今年のブラジル滞在中にお世話になっていたネイマール学院が、日本時間の昨日朝、同学院の開校1周年を記念して公式ソングを制作・発表しました。ネットで検索したら僅かに日本語ニュースも出ていますが、残念なことに「ネイマールが歌手デビューして1stシングルをリリース」みたいな取り上げ方になっています。こういう風に書いた方がニュースとして目を引くと思っているのでしょうか。実際には曲を発表したのは「サッカー選手ネイマール」でなく、彼がブラジルで運営している「Instituto Neymar Jr.(ネイマール学院)」という学校です。確かに彼も一部歌ったり喋ったりしていますが、主に歌っているのはブラジルの人気歌手達です。つまり、ネイマールが「歌手として音楽業界に進出」したのでなく、彼が既に取り組んでいた教育事業の一環として楽曲制作が行われ、そのプロジェクトに自ら参加したというのがこのニュース本来の事実です。と、最低限の情報だけ確認したところで、肝心の楽曲を早速紹介します。音楽を伝える場で御託は野暮ですからね。こちらです。タイトルは「O Amor Ta Aí(愛はそこに)」。
ビデオ冒頭で紹介されているのは、ネイマール学院の生徒アレクサンデル君(12)とその母親のフラヴィアさんです。お母さんが息子への愛情を語っています。このネイマール学院は総勢2400人の生徒を受け入れているのですが、主に以下の3つの条件を全て満たしていることが入学の条件です。
・世帯月収が一人平均140レアル(約5600円)以下の家庭の7〜14歳
・ネイマール学院と提携する地元の4つの公立校の児童生徒で、学校の出席率が9割に達していること
・保護者も同学院のプログラム(職業訓練・講演等)に参加すること
学校の所在地はサンパウロ州プライア・グランジ市ジャルジン・グロリア地区の、ネイマールが少年時代を過ごした家から数ブロックほど離れた場所です。
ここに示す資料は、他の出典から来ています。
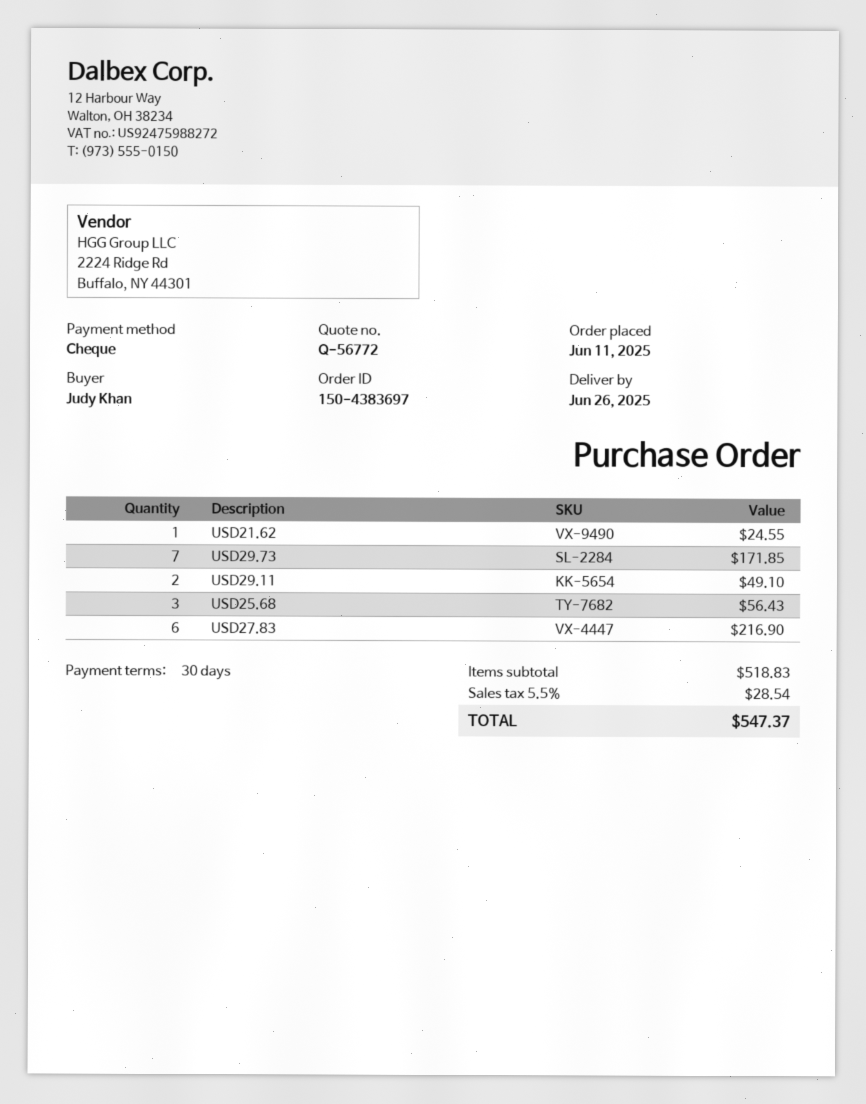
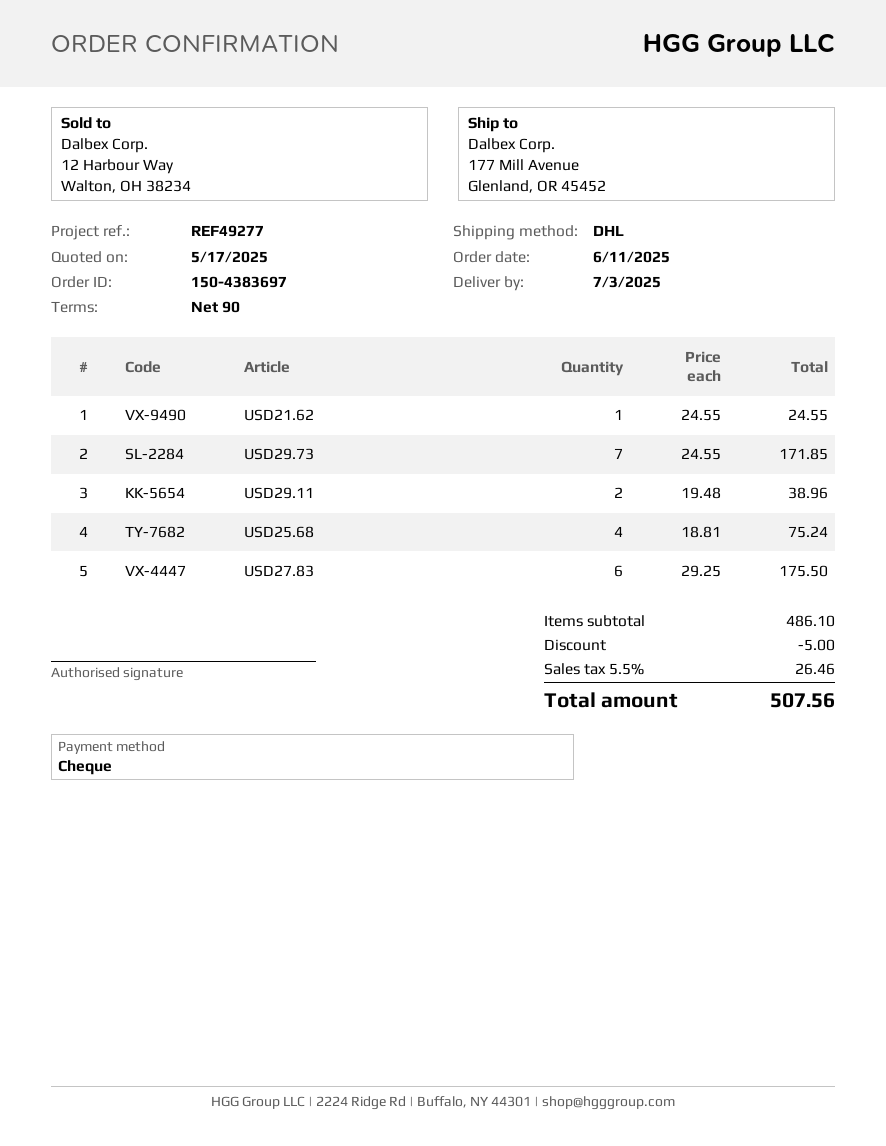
delivery date: 2025-06-26 -> 2025-07-03
payment terms: 30 days -> 90 days
USD29.11: 2 for 49.10 -> 2 for 38.96
USD25.68: 3 for 56.43 -> 4 for 75.24
USD27.83: 6 for 216.90 -> 6 for 175.50
subtotal: 518.83 -> 486.10
discount: none -> 5.00
tax: 5.5% = 28.54 -> 5.5% = 26.46
total: 547.37 -> 507.56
一家はネイマールがサッカーで成功するまでは大変な経済苦の中で生活していて、その頃に住んでいた地区です。僕は今年の5〜7月、実際にネイマール学院に通って現地で色々活動していたのですが、確かにこの学校がなかったらなかなか一人では近づけない場所でした。この学校から遠くない場所に住んでいる日系ブラジル人の青年と親しくなったのですが、聞けばやはり若年層のドラッグ使用が常態化しているとのことです。1年前に学校ができたことで、少なくともその周りの地域は随分穏やかになったといいます。また、ネイマールが作った学校でなければとっくに落書きや破損だらけになっていただろうということです。いずれも想像に難くない話です。ブラジルという国の大きさや絶望的なまでの社会格差を目の当たりにすると、2400人の生徒とその保護者を受け入れる同学院さえ大海の一滴に過ぎないように感じますが、それでも一滴ずつでも形にしていかないと社会も世界も変わりようがありません。ネイマール1人の出現でこれだけのものがひとつ形になったのだから、次の1人、その次の1人を生み出すためにもこの学校には意味があるはずだ、ということを現場の英語教師と話していました。ちなみにこの学校、「ネイマール学院」と銘打っていますがいわゆるサッカースクールではありません。開校にあたってネイマールさん(ネイマールのお父さん)が「この学校の目的はプロサッカー選手を育てることでなく、市民を育てることだ」とはっきり宣言しています。
あ、音楽の話でしたね。せっかくなので歌っている人達も名前だけ紹介しておきます。検索しやすいようにポルトガル語表記で書いておくので、興味のある方は調べてみてください。英語の洋楽とはまた違った世界が開けてきますよ。

Thaeme & Thiago

Alexandre Pires

Claudia Leitte

Lucas Lucco

Anitta

Léo Santana

Thiaguinho

Wesley Safadão

Vitinho(Onde:20)

Neymar Jr.
以上、ネイマール学院公式ソングのご紹介でした。あ、歌詞についても書けばよかった。気が向いたら改めてちゃんと書きますが、「愛はそこに」っていう内容で、いい歌詞です。それではまた。